[Records excerpted from a collection]

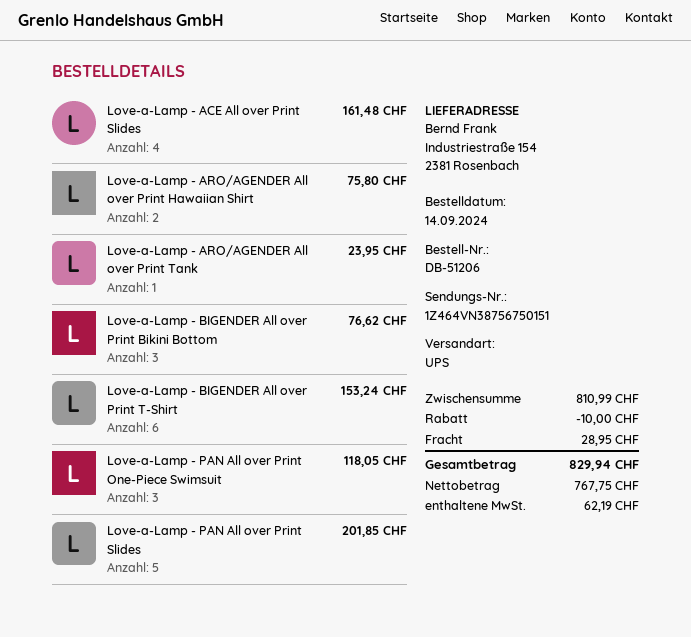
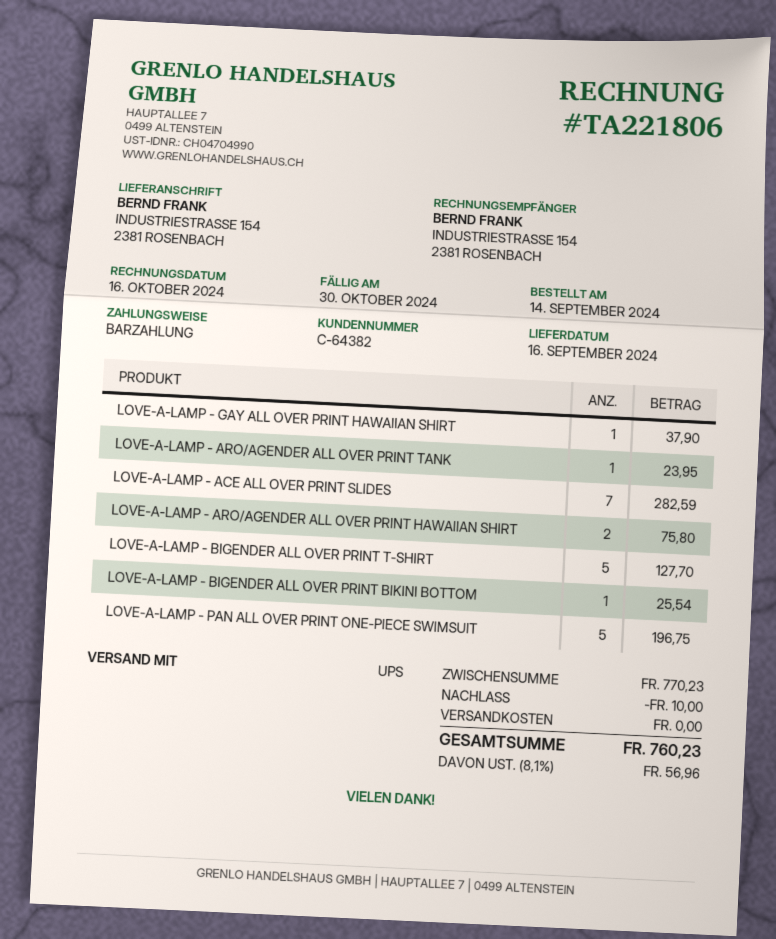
Love-a-Lamp - ACE All over Print Slides: 4 for 161.48 -> 7 for 282.59
Love-a-Lamp - BIGENDER All over Print Bikini Bottom: 3 for 76.62 -> 1 for 25.54
Love-a-Lamp - BIGENDER All over Print T-Shirt: 6 for 153.24 -> 5 for 127.70
Love-a-Lamp - PAN All over Print One-Piece Swimsuit: 3 for 118.05 -> 5 for 196.75
Love-a-Lamp - PAN All over Print Slides: 5 for 201.85 -> none
LOVE-A-LAMP - GAY ALL OVER PRINT HAWAIIAN SHIRT: none -> 1 for 37.90
subtotal: 810.99 -> 770.23
shipping: 28.95 -> 0.00
tax: 62.19 -> 56.96
total: 829.94 -> 760.23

What is being asked - Extract every line of the data exactly; pictures stay out.

Task solution -
Love-a-Lamp - ACE All over Print Slides: 4 for 161.48 -> 7 for 282.59
Love-a-Lamp - BIGENDER All over Print Bikini Bottom: 3 for 76.62 -> 1 for 25.54
Love-a-Lamp - BIGENDER All over Print T-Shirt: 6 for 153.24 -> 5 for 127.70
Love-a-Lamp - PAN All over Print One-Piece Swimsuit: 3 for 118.05 -> 5 for 196.75
Love-a-Lamp - PAN All over Print Slides: 5 for 201.85 -> none
LOVE-A-LAMP - GAY ALL OVER PRINT HAWAIIAN SHIRT: none -> 1 for 37.90
subtotal: 810.99 -> 770.23
shipping: 28.95 -> 0.00
tax: 62.19 -> 56.96
total: 829.94 -> 760.23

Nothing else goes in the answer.